*Available data:*

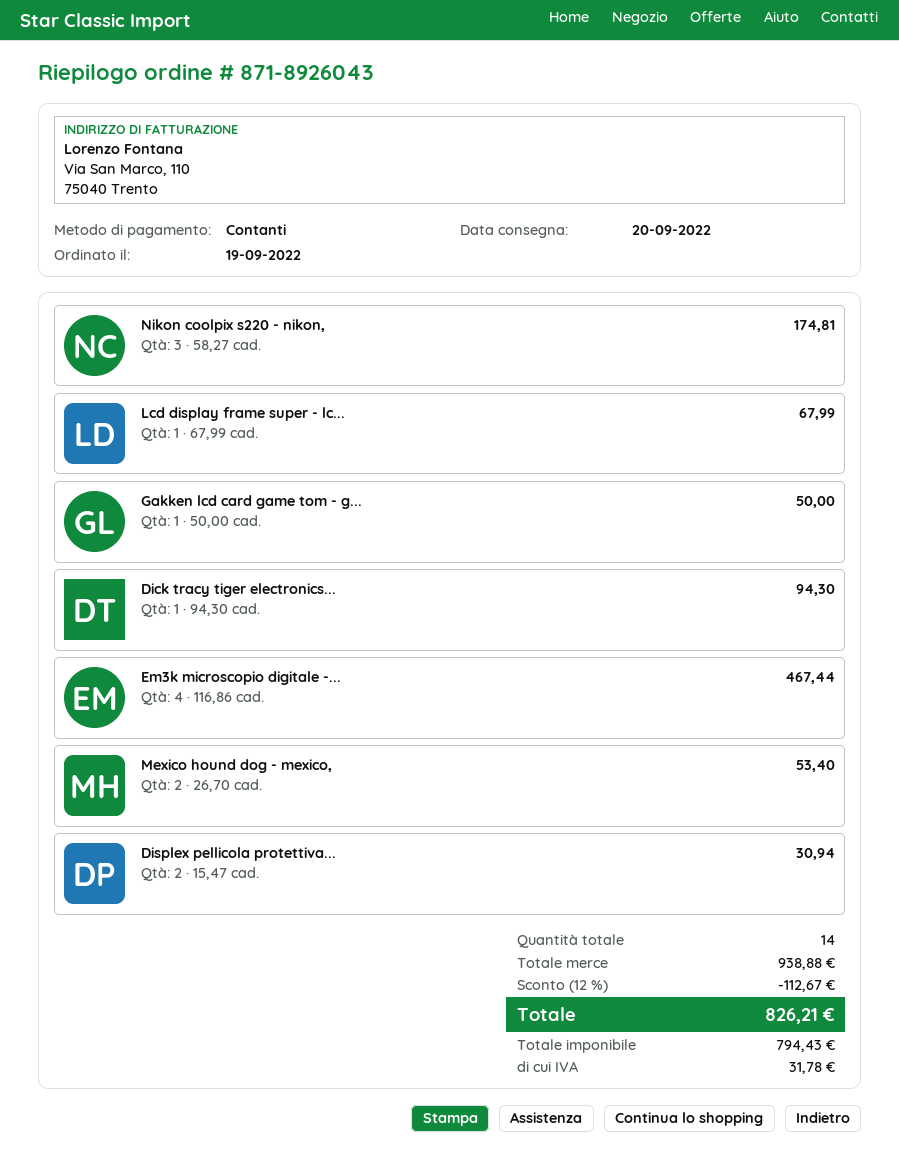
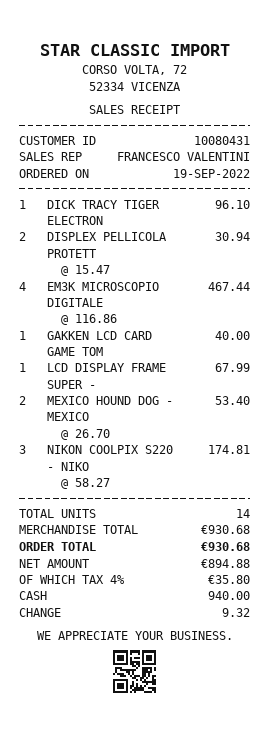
Gakken lcd card game tom - g...: 1 x 50.00 = 50.00 -> 1 x 40.00 = 40.00
Dick tracy tiger electronics...: 1 x 94.30 = 94.30 -> 1 x 96.10 = 96.10
subtotal: 938.88 -> 930.68
discount: 12% = 112.67 -> none
net: 794.43 -> 894.88
tax: 31.78 -> 35.80
total: 826.21 -> 930.68

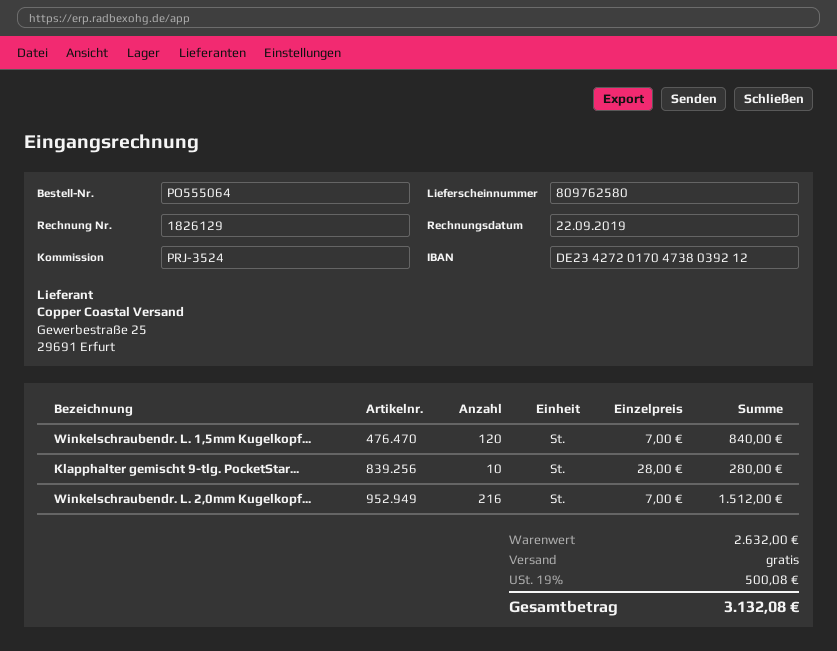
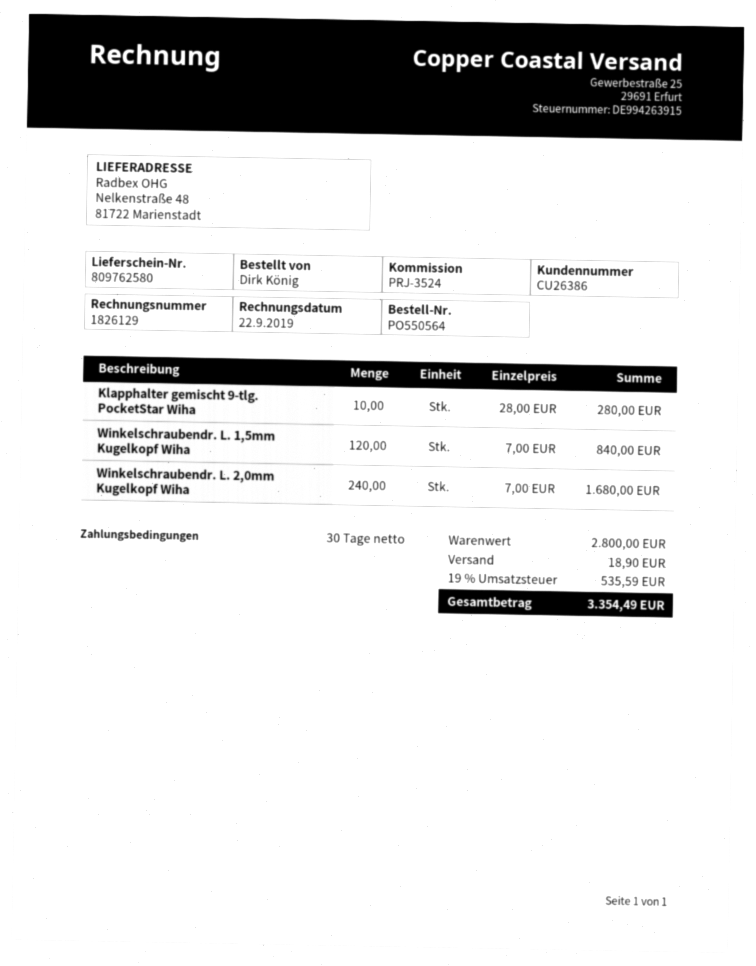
order number: PO555064 -> PO550564
Winkelschraubendr. L. 2,0mm Kugelkopf...: 216 x 7.00 = 1512.00 -> 240 x 7.00 = 1680.00
subtotal: 2632.00 -> 2800.00
shipping: 0.00 -> 18.90
tax: 19% = 500.08 -> 19% = 535.59
total: 3132.08 -> 3354.49

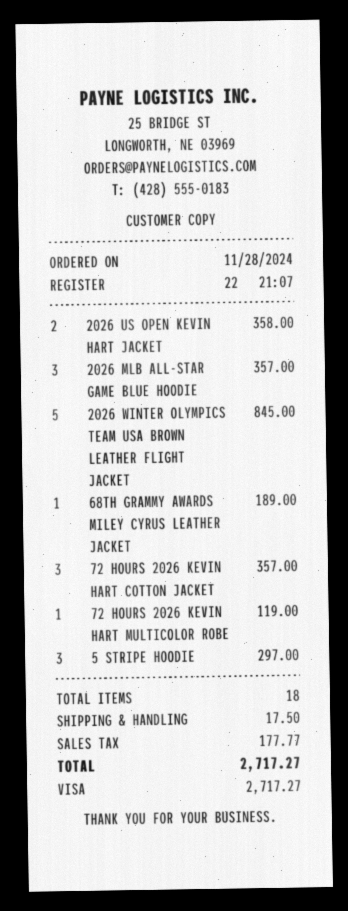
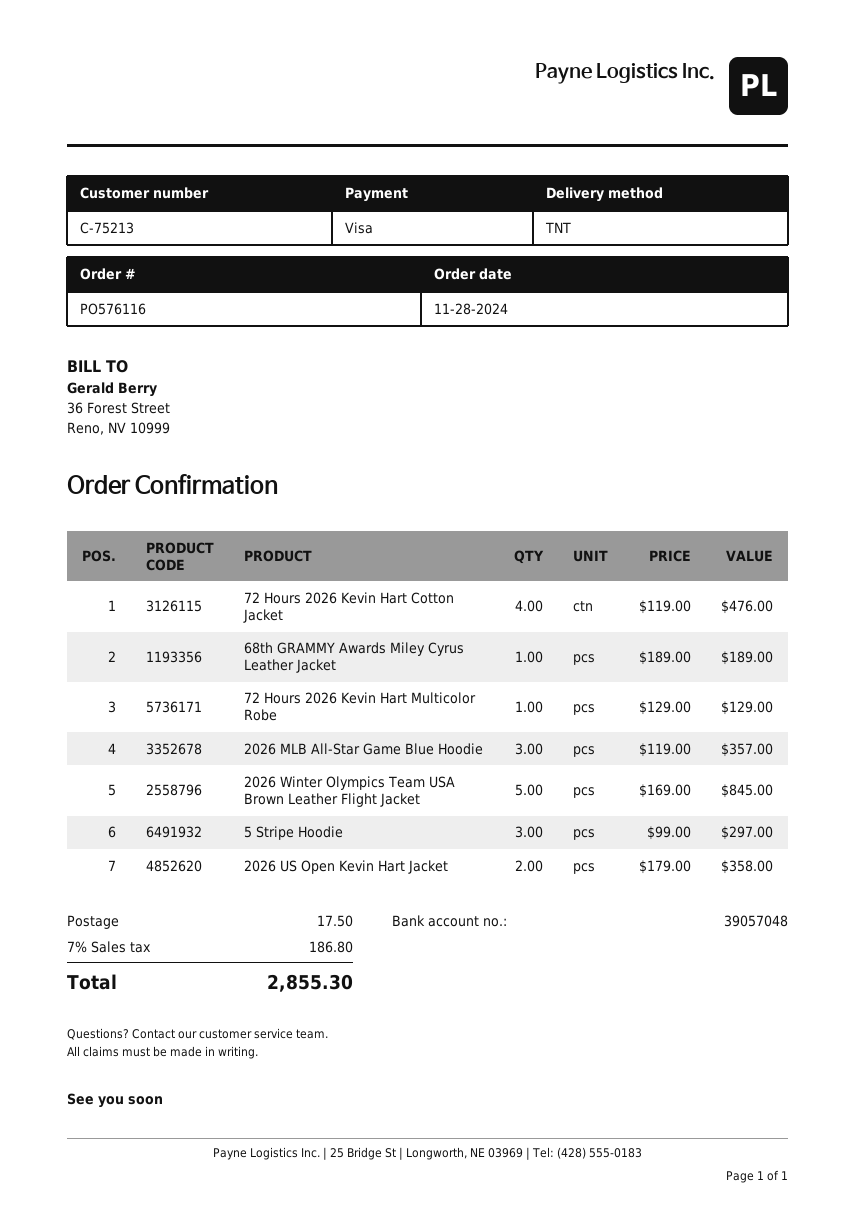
72 HOURS 2026 KEVIN HART COTTON JACKET: 3 for 357.00 -> 4 for 476.00
72 HOURS 2026 KEVIN HART MULTICOLOR ROBE: 1 for 119.00 -> 1 for 129.00
tax: 177.77 -> 186.80
total: 2717.27 -> 2855.30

*Exercise directions:*
What you return must match the data above exactly, with no images included.

*Response:*
Gakken lcd card game tom - g...: 1 x 50.00 = 50.00 -> 1 x 40.00 = 40.00
Dick tracy tiger electronics...: 1 x 94.30 = 94.30 -> 1 x 96.10 = 96.10
subtotal: 938.88 -> 930.68
discount: 12% = 112.67 -> none
net: 794.43 -> 894.88
tax: 31.78 -> 35.80
total: 826.21 -> 930.68

order number: PO555064 -> PO550564
Winkelschraubendr. L. 2,0mm Kugelkopf...: 216 x 7.00 = 1512.00 -> 240 x 7.00 = 1680.00
subtotal: 2632.00 -> 2800.00
shipping: 0.00 -> 18.90
tax: 19% = 500.08 -> 19% = 535.59
total: 3132.08 -> 3354.49

72 HOURS 2026 KEVIN HART COTTON JACKET: 3 for 357.00 -> 4 for 476.00
72 HOURS 2026 KEVIN HART MULTICOLOR ROBE: 1 for 119.00 -> 1 for 129.00
tax: 177.77 -> 186.80
total: 2717.27 -> 2855.30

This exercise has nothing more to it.